Anche il Giappone sta facendo passi avanti importanti nel settore dei data center, in un tentativo di rapida digitalizzazione sostenuto da ingenti investimenti (statali e privati) e riforme legislative. Come molti altri Paesi della regione, il Paese del Sol Levante si trova di fronte a notevoli sfide per soddisfare la domanda di energia dell’industria locale in espansione, la quale dipende in larga misura dalle importazioni di combustibili fossili – pari al 73% della produzione di energia elettrica. A fronte di un alto e crescente consumo di elettricità da parte dei data center, l’anno scorso Tokyo ha approvato una legge che mira a mobilitare circa 1.000 miliardi di dollari in investimenti pubblici e privati volti a promuovere gli interventi di decarbonizzazione nel prossimo decennio.
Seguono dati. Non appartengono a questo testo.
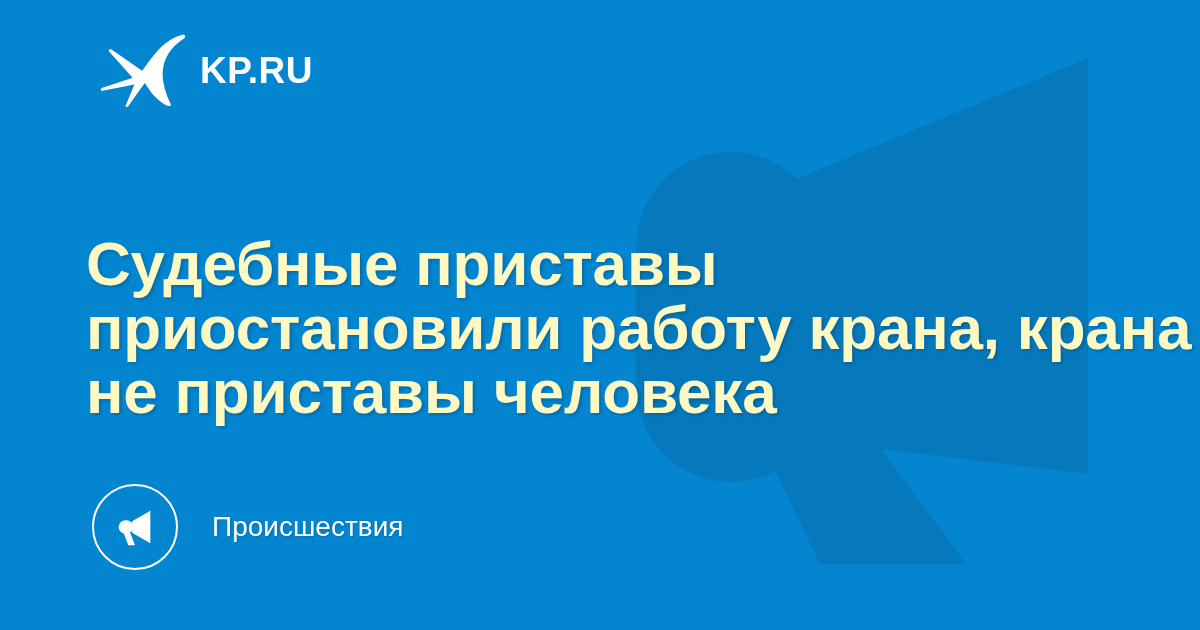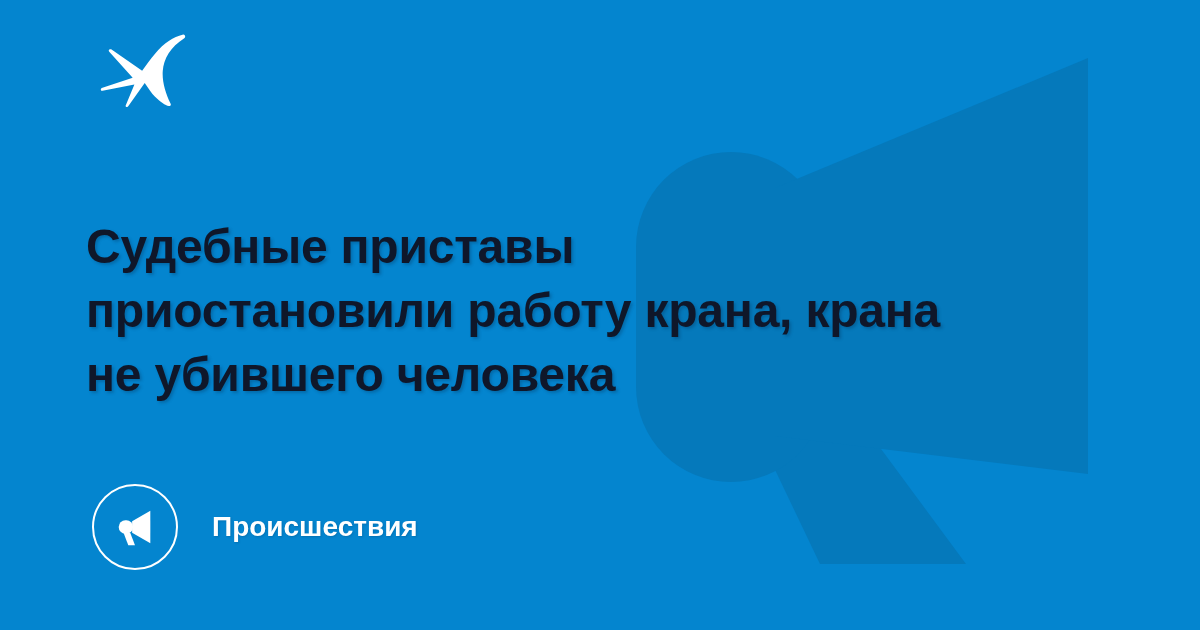"KP.RU" span { html: none -> <span>KP.RU</span> }
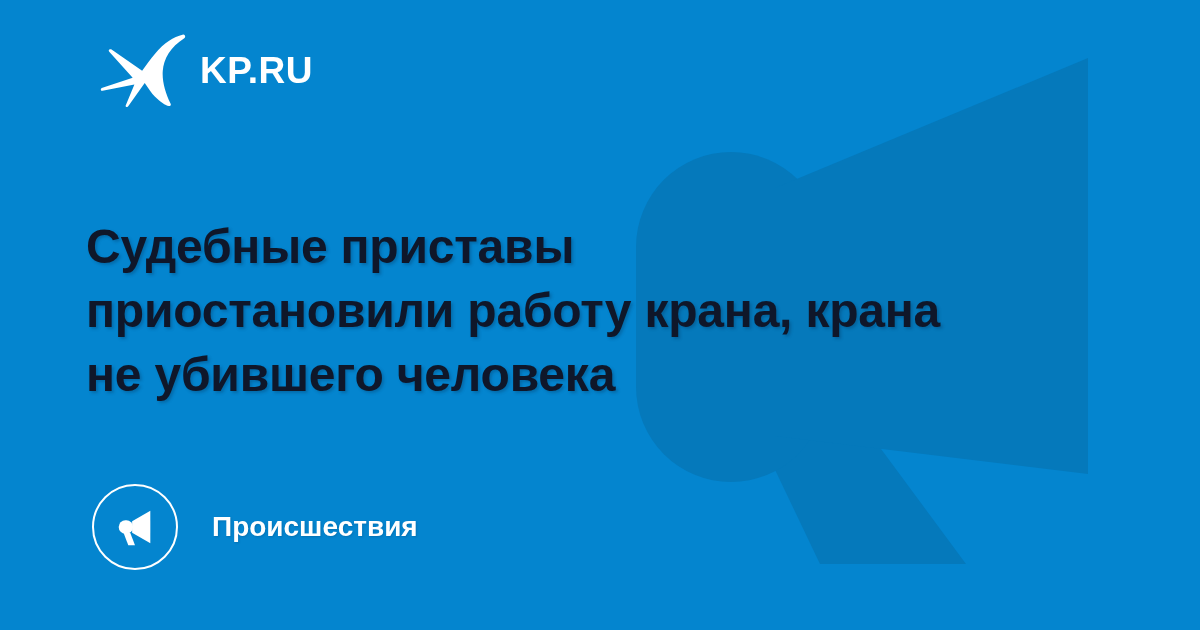"Судебные приставы" #headline { color: #0f172a -> #fef9c3; font-size: 48px -> 62px; top: 183px -> 190px }
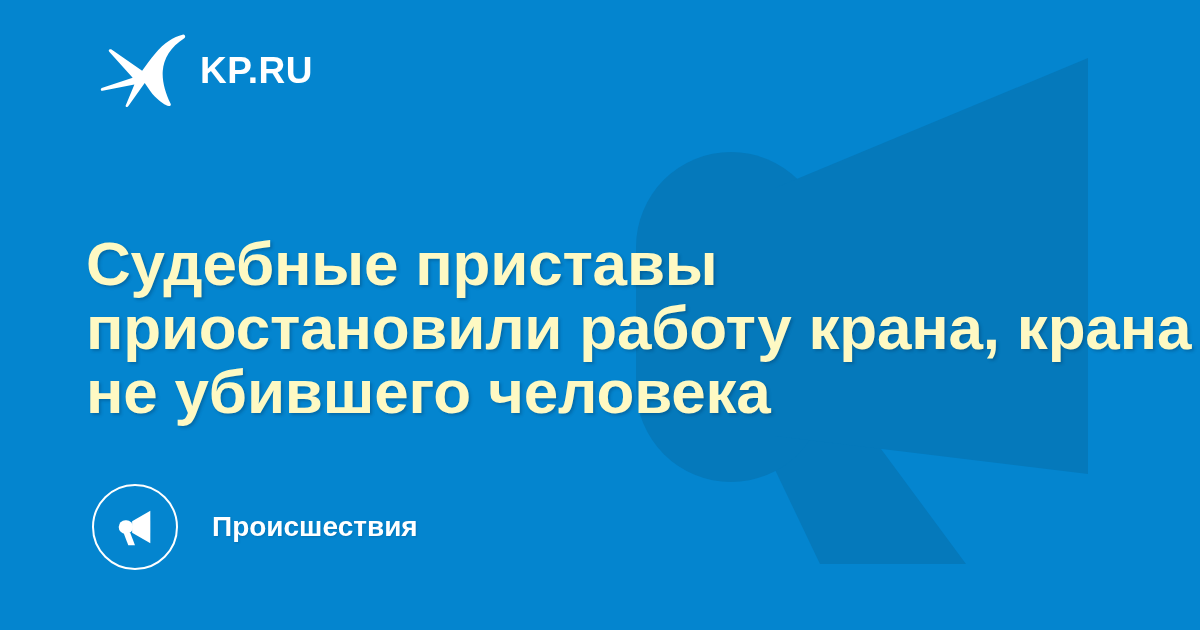"не убившего человека" span.hl-line { text: убившего -> приставы }
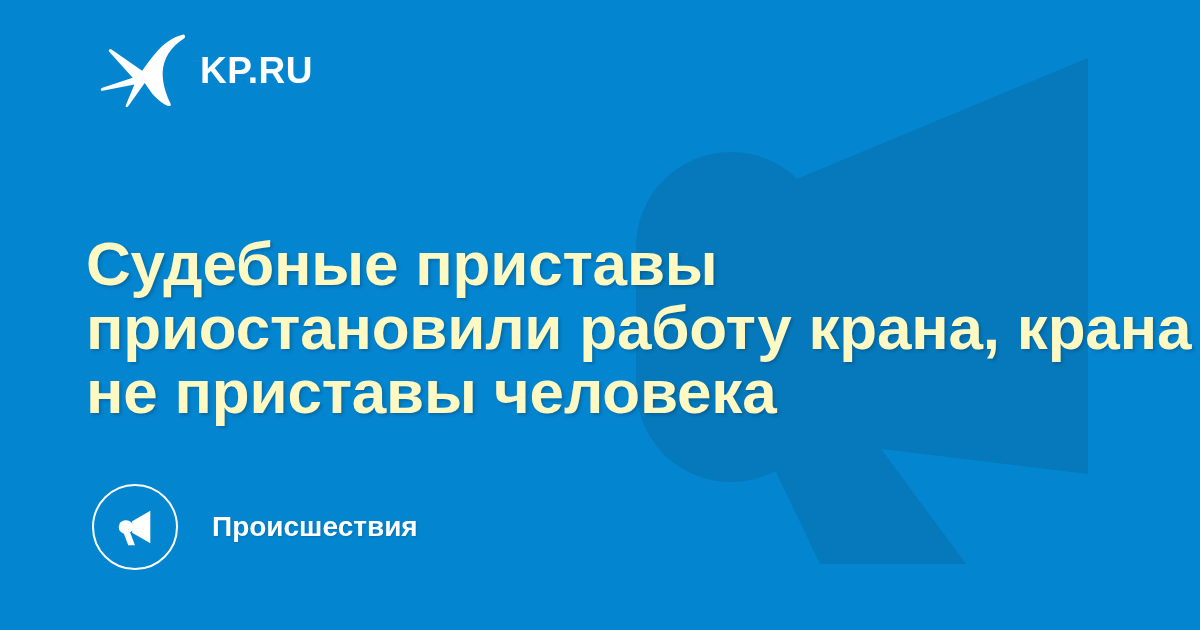"Происшествия" #category-label { font-weight: 700 -> 400 }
Per allinearsi all’obiettivo di ridurre le emissioni di gas serra del 46% entro il 2030 e di raggiungere “net-zero” entro il 2050, il Giappone intende aggiornare il suo “Piano Strategico per l’Energia”. Il Paese mira a ridurre al 41% la sua dipendenza dai combustibili fossili entro il 2030 e ad aumentare la quota di energia rinnovabile ad almeno il 36%. Nell’ambito di iniziative sostenute dal governo, aziende come Fujitsu e NEC stanno sviluppando tecnologie avanzate per data center “verdi”, strutture di nuova generazione ad alta efficienza energetica. Anche i giganti tech come Google e Amazon hanno avviato una serie di partnership con imprese locali per costruire parchi solari dedicati all’alimentazione dei propri data center, segnando un passo significativo verso un mix energetico più sostenibile. Tuttavia, la transizione energetica è ancora ostacolata da limitazioni geografiche, vincoli della rete elettrica e problemi normativi.
Con l’avanzamento delle tecnologie IA e l’aumento delle richieste di elaborazione dei dati, l’impronta ambientale dei data center – sia in termini di consumo di energia che di acqua – è destinata a crescere ulteriormente. Ciò rappresenta una sfida significativa per i Paesi della regione, che cercano di bilanciare la necessità di accelerare la transizione digitale con l’urgenza di uno sviluppo sostenibile e resiliente.